Every two years, political campaigns spring to life throughout the US.  Incumbants work to keep their seats against an onslaught of indignant wannabes.

If you’re running for office, you’re focused on the issues that are important to your voters.

But what are campaign managers focused on?  The same thing, right?

Not really.

Campaign managers are focused on issues like:  fund raising, scheduling, disclosure filing, and building name recognition.

If you can picture the circus entertainer who keeps a dozen plates spinning atop a dozen poles, that’s basically what a campaign manager looks like.

The biggest challenge for a campaign manager?  Making sure the candidate’s message is reaching voters.

Even if a campaign has lots of money to spend, which it probably doesn’t, getting out the message is not that easy.  In a matter of months, voters are bombarded with thousands of messages from candidates, local and national.

For example, in just one of the days leading up to the Iowa Caucuses in February 2008,  there were nine hours of TV commercials to promote the various Presidential hopefuls.

How does a campaign get its message out through all that?  What can campaign managers use to sleep at night?

Political postcard magnet mailers.

political campaign postcard designs“Oh, sure,” I hear you saying in disbelief.  How can something so small and simple do so much?

A postcard magnet mailer is an oversized laminated postcard with a magnet attached. And because its small and simple,  it’s become a useful tactical device for political campaigns…
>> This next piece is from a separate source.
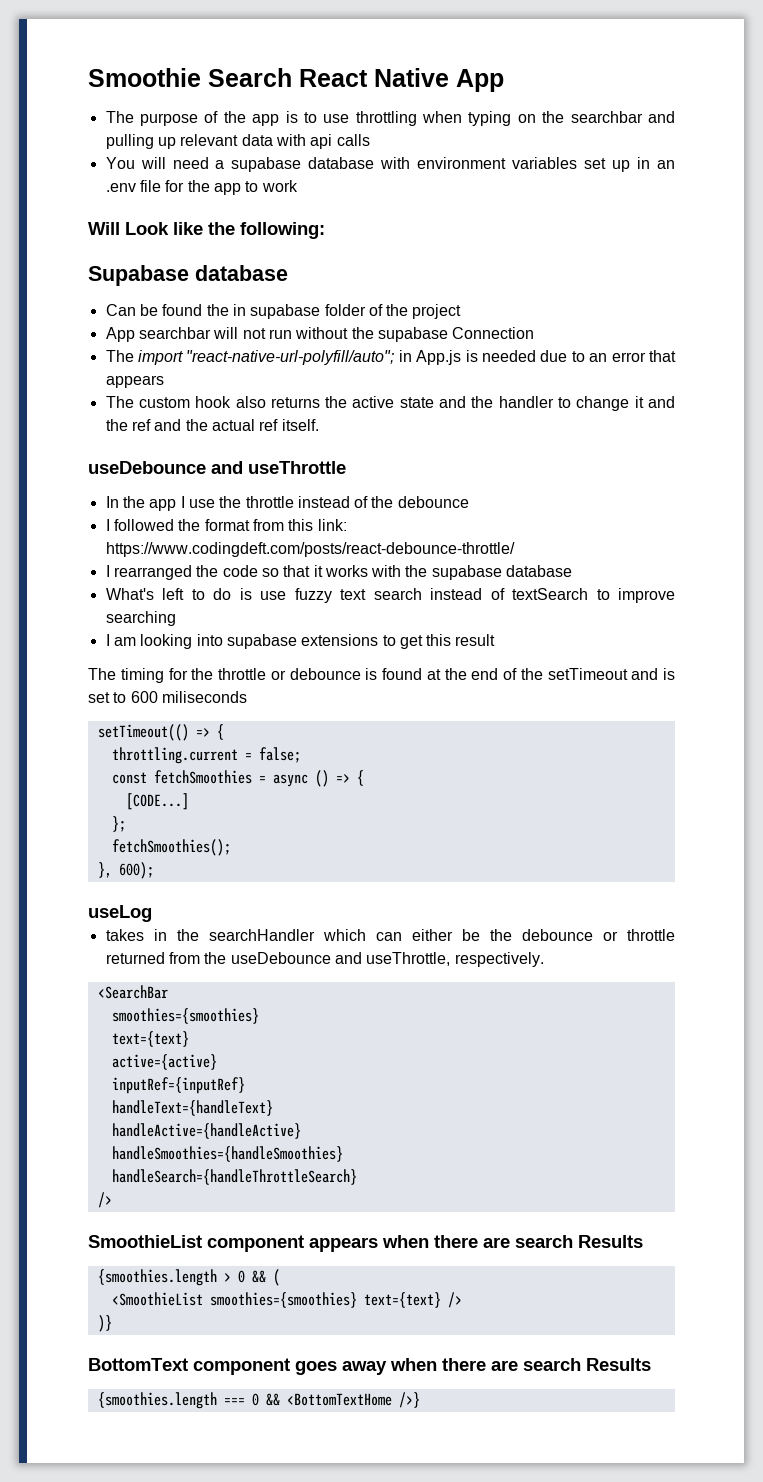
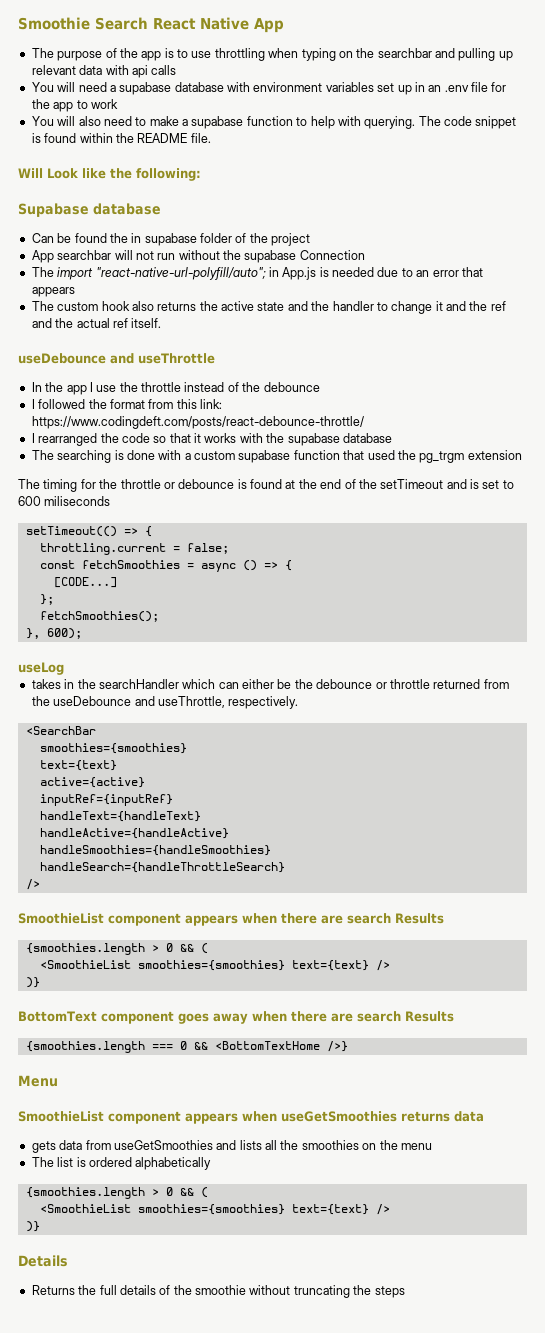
(298, 186) none -> [31,116,517,129] [31,133,211,143] // You will also need to make a supabase function to help with querying. The code snippet is found within the README file.
[105,588,675,603] [105,611,176,626] [105,634,496,649] What's left to do is use fuzzy text search instead of textSearch to improve searching // I am looking into supabase extensions to get this result -> [31,450,522,463] The searching is done with a custom supabase function that used the pg_trgm extension
(420, 1400) none -> [18,1075,58,1087] [18,1111,484,1124] [31,1140,432,1153] [31,1157,212,1170] [25,1187,208,1199] [39,1204,390,1215] [25,1221,40,1232] [18,1255,68,1267] [31,1285,405,1298] // Menu // SmoothieList component appears when useGetSmoothies returns data // gets data from useGetSmoothies and lists all the smoothies on the menu // The list is ordered alphabetically // {smoothies.length > 0 && ( // <SmoothieList smoothies={smoothies} text={text} /> // )} // Details // Returns the full details of the smoothie without truncating the steps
  • each one is sent by US mail so it bypasses spam filters, and TV clickers
  • with the right design, it contains a useful and informative magnet, which can be kept in voters’ sight — on the fridge
  • the recipient is usually appreciative, which is good for the candidate
  • a magnet mailer costs under a dollar, and in many cases under 60 cents, including postage

So while opponents spend big bucks for a 30 second TV spot, a candidate can spend less than a dollar to receive coverage all day and all night.

That’s another tip from magnetbyMail.com — making campaigning affordable for all.  Check out our political postcard magnets online.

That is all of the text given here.